Monday, July 17, 2017

Talebearing24- Where There is a Will, There is a Way

I have not been able to understand the joy that filled my heart and the wonderful things that have been happening in my life. I now recall as I always do, the last words of my father before he gave up the ghost. I can remember vividly that he said ‘’nothing is impossible under the sun and as long as there is a will, there is always a way’’. More so, I tried to recollect again the incidents that followed the death of my father.
I had just finished my senior secondary school promotion examination and I was going home when I noticed that someone was running towards me. She was shouting my name and informing me that something had happened at home. This person, who happened to be my aunt, kept on repeating her words. I was confused as I could not believe that my father was probably dead, though he had been ill for some weeks.

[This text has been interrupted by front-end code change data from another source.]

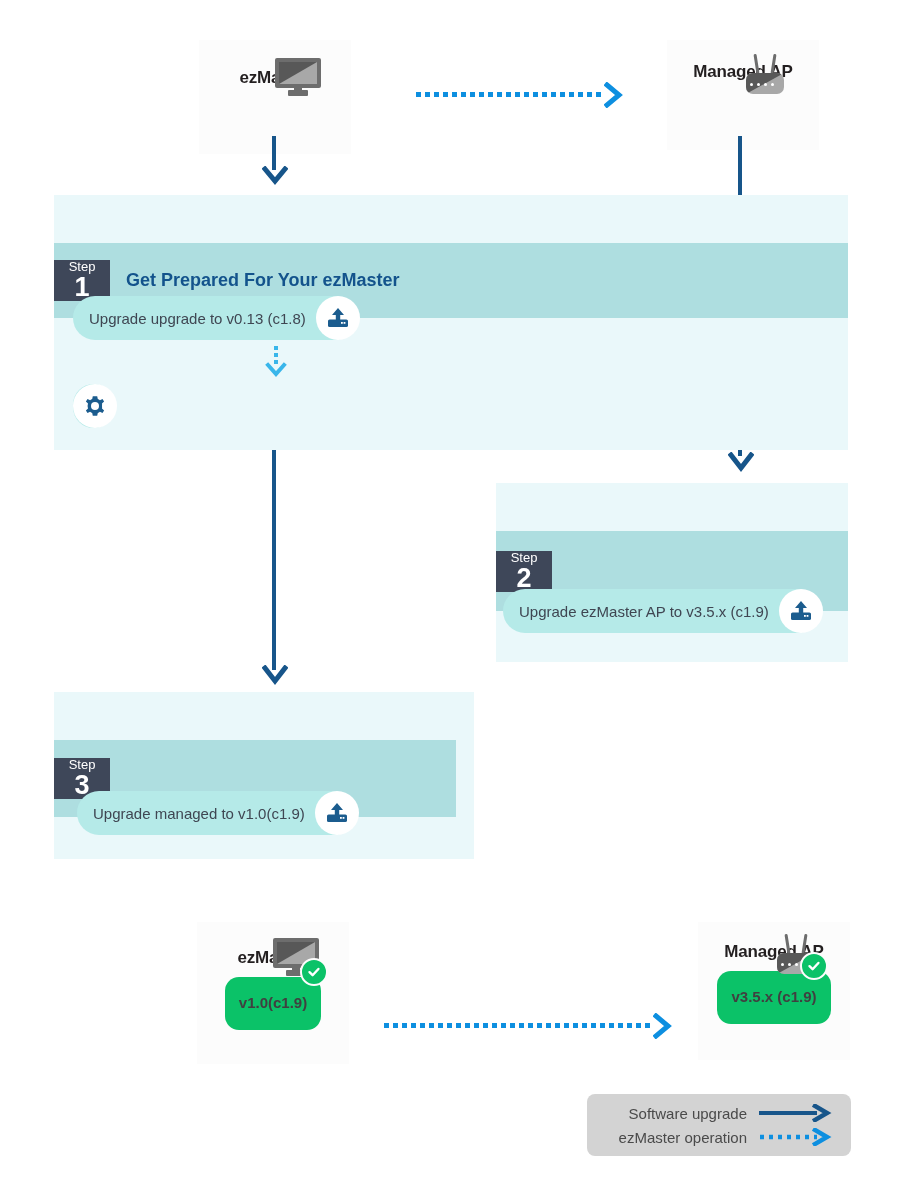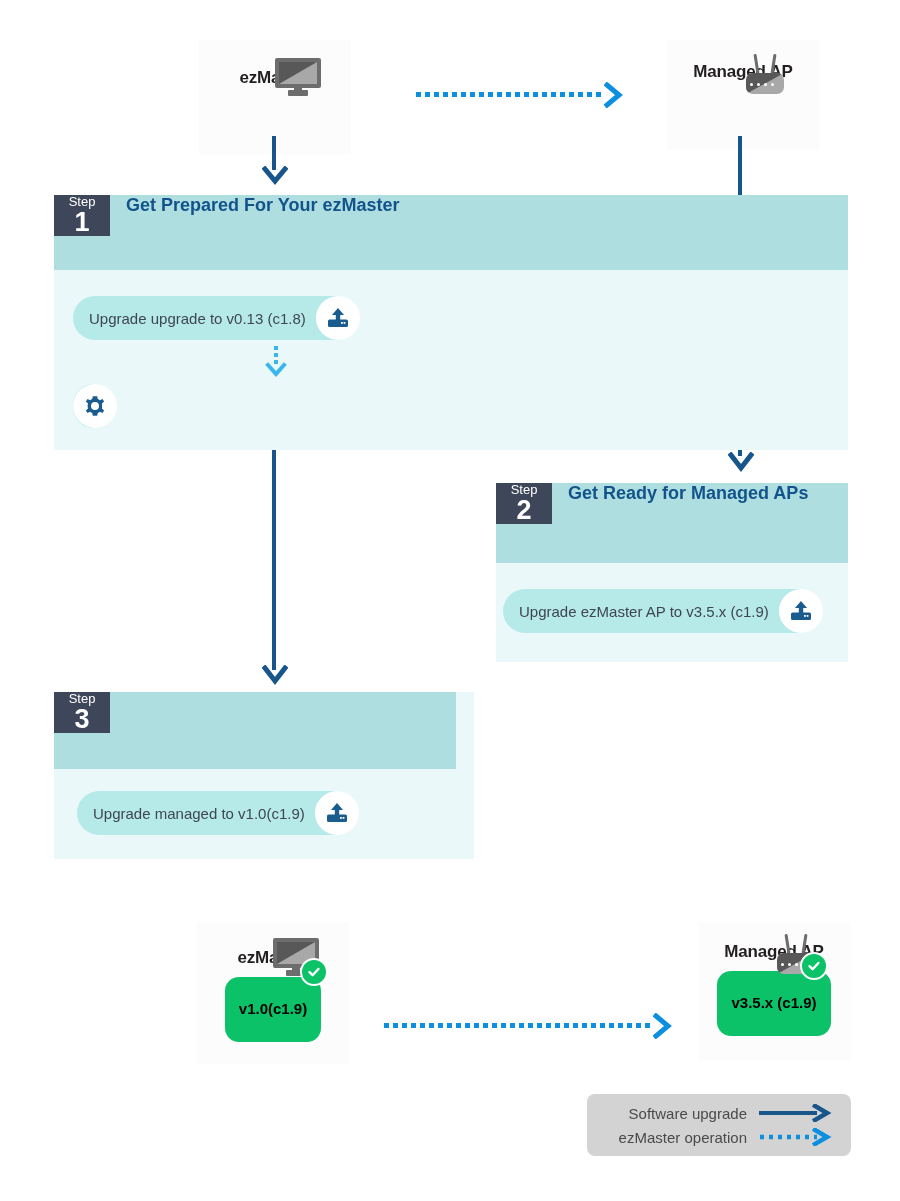--- a/index.html
+++ b/index.html
@@ -82,7 +82,7 @@
   
   .panel{position:absolute;background:#eaf8fa;}
   .step-head{
-    position:absolute;background:#aedee0;display:flex;align-items:flex-start;
+    position:absolute;background:#aedee0;display:flex;align-items:center;margin-top:48px;
   }
   .step-badge{
     width:56px;background:#3e4759;color:#ffffff;

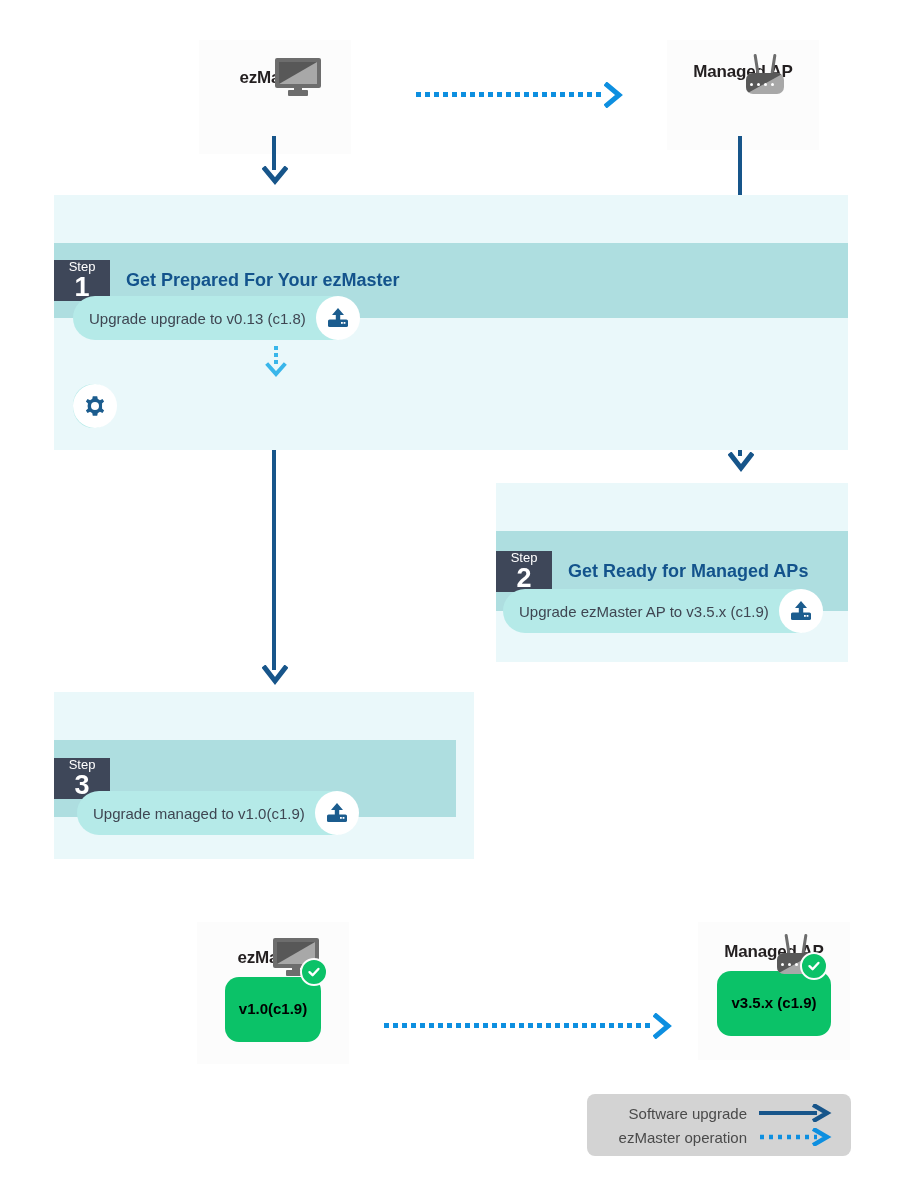--- a/index.html
+++ b/index.html
@@ -249,7 +249,6 @@
       <span class="s-word">Step</span>
       <span class="s-num">2</span>
     </div>
-    <div class="step-title">Get Ready for Managed APs</div>
   </div>
 
   <div class="task" style="left:503px;top:589px;">

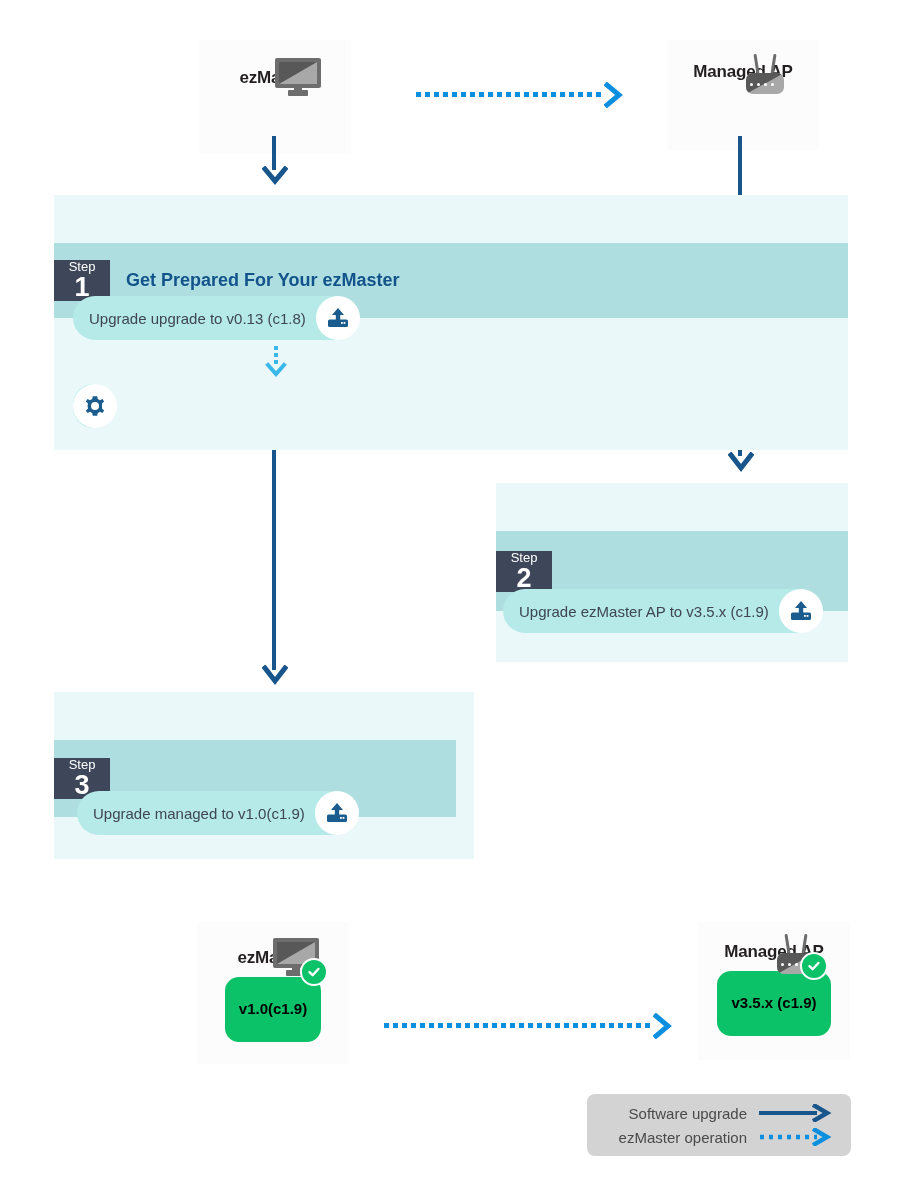--- a/index.html
+++ b/index.html
@@ -74,8 +74,8 @@
 
   
   .ver-pill{
-    background:#0bc268;color:#000000;border-radius:14px;
-    font-size:15px;font-weight:bold;padding:24px 14px;white-space:nowrap;
+    background:#0bc268;color:#404040;border-radius:14px;
+    font-size:15px;font-weight:bold;padding:18px 14px;white-space:nowrap;
     display:inline-block;line-height:1.1;
   }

Then my aunt finally broke the news: Olu, father is dead’’. I broke down in tears and that was how my trouble began. My mother died when giving birth to me, her first and only child. Ever since then, it had always been my father and I. Now my father was gone. Who was going to cater for my up-bringing? My father’s only sister was poor and she had little means of catering for her little children and herself.
She also depended on my father. I then realized that I was in the world alone. I applied as a house-boy in one of my neighbour’s house and out of pity, I was hired. My master took the responsibility of sending me to school. I was very pleased and I always tried my best to please him. I also did all the best I could do well in school so as to encourage my master. Since he had no child, he treated me almost like his own.
The only difference was that I called him ‘’master’’ and not ‘’father’’. I counted myself lucky. I then took my final examinations and came out with the best result in my school. Soon after this, my master sent me packing and I felt as if I was born with a curse on my head. He told me that he would not be able to pay for education neither would he be able to accommodate me anymore. And then, it was like all hope was lost and I decided to look for a menial job.
I took up a job as a cleaner in a small company in my village and after working for three months; all I could still afford were three square meals. ‘’Was this how I was going to continue’’? I asked myself. While I was considering my depressing condition, the words of my late father came back to me. This raised my enthusiasm and hope and there and then, I decided I must further my education.
I then began to save some money to buy Joint Admission and Matriculation Board (JAMB) form. After about a year of saving money, I purchased the form and wrote the examination and I came out in such flying colours that my community offered me a scholarship to study Accountancy in the university. With determination, I came out of the university with a first class degree in Accountancy. The following year after graduation, I became a Chartered Accountant.
Now I am a respectable Accountant in the society and I still owe my success to the saying of my late father that ‘’where there is a will, there is a way’’.